Less unusual is the effort to scapegoat people with mental health issues by suggesting their illness is a leading factor in these atrocities—even though that conclusion isn’t supported by data.
“Creating a watchlist of citizens who most likely will never act violently based on their mental health is a very dangerous proposal with major ethical considerations,” Emma Fridel, a doctoral candidate at Northeastern University specializing in mass murder, told Gizmodo in an email. “Doing so to predict the unpredictable is utterly absurd.”
Fridel said that “literally any risk factor identified for mass shooters will result in millions of false positives,” adding that the most reliable risk factor is gender, and that most mass murderers are male. “Should we create a list of all men in the United States and keep tabs on them?” she said. “Although it would be absurd and highly unethical, doing so would be more effective than keeping a list of persons with mental illness.”
Annas expressed a similar sentiment. He pointed out that few mass shooters were diagnosed with mental illness beforehand, attaching an FBI fact sheetthat includes data on mental illness and active shootings. “Many of the recent mass murders have been perpetrated by white supremacists with clear motives in this regard,” Annas said. “Racism is not a mental illness.”
The point isn’t that the government should be surveilling other demographic groups instead, but rather how alarming and unfounded the push to monitor people with mental illnesses is. “Advocating for ‘mental health reform’ in the wake of a mass shooting, without explaining why, is almost as much of a non-sequitur as advocating for the improvement of infrastructure after such an event,” Annas said.
And it isn’t just Republicans considering such proposals. Democratic New York Governor Andrew Cuomo responded to the Ohio and Texas mass shootings with a list of efforts Democratic candidates for president should endorse to improve gun safety. This included surveilling people with mental health illnesses, proposing the creation of a federal “mental health database” that would restrict access to guns for those on it. New York has already begun to compile such a list, which requires mental health workers to report any patient who appears likely to harm themselves or others—seemingly at any point in the future.
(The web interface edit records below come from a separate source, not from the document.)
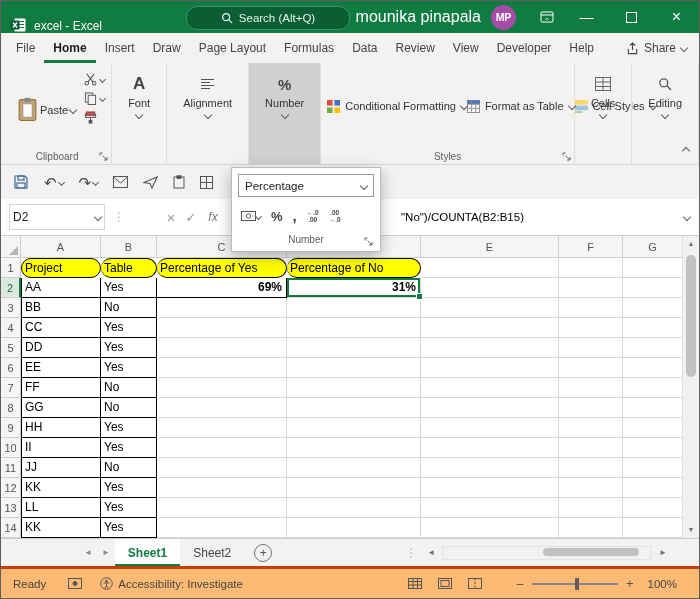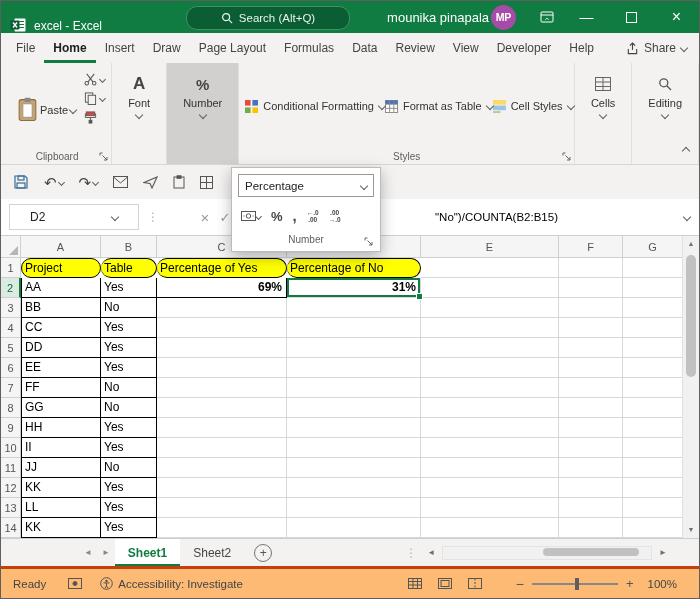--- a/index.html
+++ b/index.html
@@ -12,7 +12,7 @@
   .tb-title{margin-left:8px;font-size:12px;}
   .searchbox{position:absolute;left:185px;top:5px;width:162px;height:22px;background:#0b5e33;border:1px solid #3f9268;border-radius:11px;display:flex;align-items:center;justify-content:center;gap:6px;font-size:11.5px;color:#e9f4ee;cursor:pointer;}
   .tb-right{position:absolute;right:0;top:0;height:32px;display:flex;align-items:center;}
-  .tb-user{font-size:13px;margin-right:2px;}
+  .tb-user{font-size:16px;margin-right:10px;}
   .avatar{width:25px;height:25px;border-radius:50%;background:#A64CA6;display:flex;align-items:center;justify-content:center;font-size:10.5px;font-weight:bold;margin-right:14px;}
   .iconbtn{width:34px;height:32px;display:flex;align-items:center;justify-content:center;}
   .winbtn{width:45px;height:32px;display:flex;align-items:center;justify-content:center;font-size:14px;}

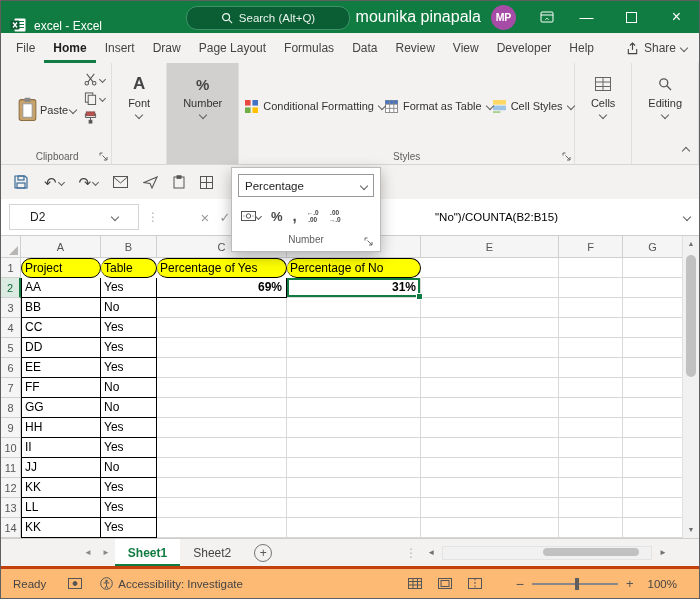--- a/index.html
+++ b/index.html
@@ -237,6 +237,17 @@
       </div>
     </div>
 
+    <div class="rgroup">
+      <div class="bigbtn">
+        <span class="gicon">
+            <svg width="15" height="12" viewBox="0 0 15 12" stroke="#555" fill="none">
+              <path d="M1 1.5h13M1 4.5h9M1 7.5h13M1 10.5h9"></path>
+            </svg>
+          </span>
+        <span>Alignment</span>
+        <span class="chev"></span>
+      </div>
+    </div>
 
     <div class="rgroup pressed">
       <div class="bigbtn">

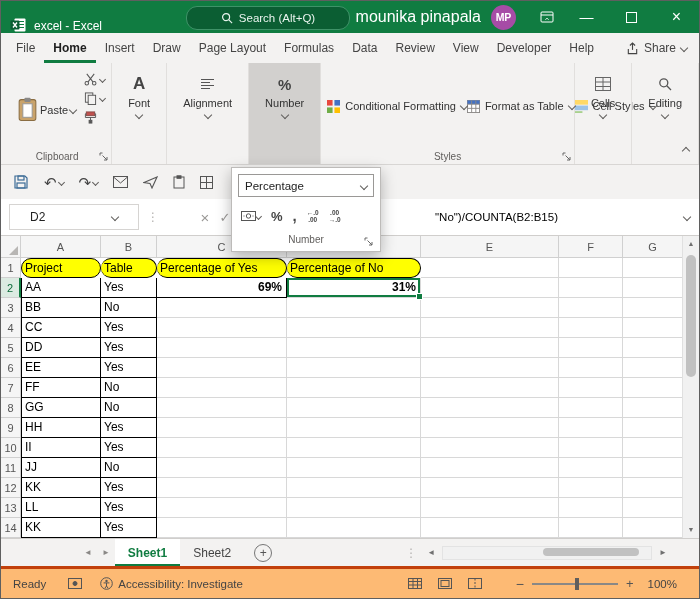--- a/index.html
+++ b/index.html
@@ -52,7 +52,7 @@
 
   
   .frow{height:36px;flex:0 0 36px;background:#fff;border-bottom:1px solid #d0cecc;display:flex;align-items:center;position:relative;}
-  .namebox{margin-left:8px;width:88px;height:24px;border:1px solid #d6d4d2;background:#fff;display:flex;align-items:center;justify-content:space-between;padding:0 20px;font-size:12px;color:#222;cursor:pointer;}
+  .namebox{margin-left:8px;width:88px;height:24px;border:1px solid #d6d4d2;background:#fff;display:flex;align-items:center;justify-content:space-between;padding:0 3px;font-size:12px;color:#222;cursor:pointer;}
   .grip{color:#b5b3b1;font-size:12px;margin:0 8px;cursor:col-resize;}
   .fbtn{width:20px;text-align:center;color:#9a9896;font-size:13px;cursor:pointer;}
   .fbtn.cancel{margin-left:28px;font-size:15px;}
Aside from assuming a strong link between mental illness and violence, this kind of surveillance creates mistrust in the system, forcing people with mental health issues to consider whether getting help could put them on a federal watch list. “The only thing it would be likely to do is to further marginalize an already maligned minority who already deal with stigma,” Annas told Gizmodo, “and further discourage others from seeking care they might have otherwise sought out.”
Jonathan Metzl, director of the Center for Medicine, Health, and Society at Vanderbilt University, listed other negative consequences that could occur if such a database was disseminated, including making it more difficult to get on an airplane or get a loan. “There are real world implications if that knowledge gets out,” he said.
In the absence of gun reform, these political obsessions with surveillance through healthcare are a disservice to gun safety conversations and a disservice to a marginalized community.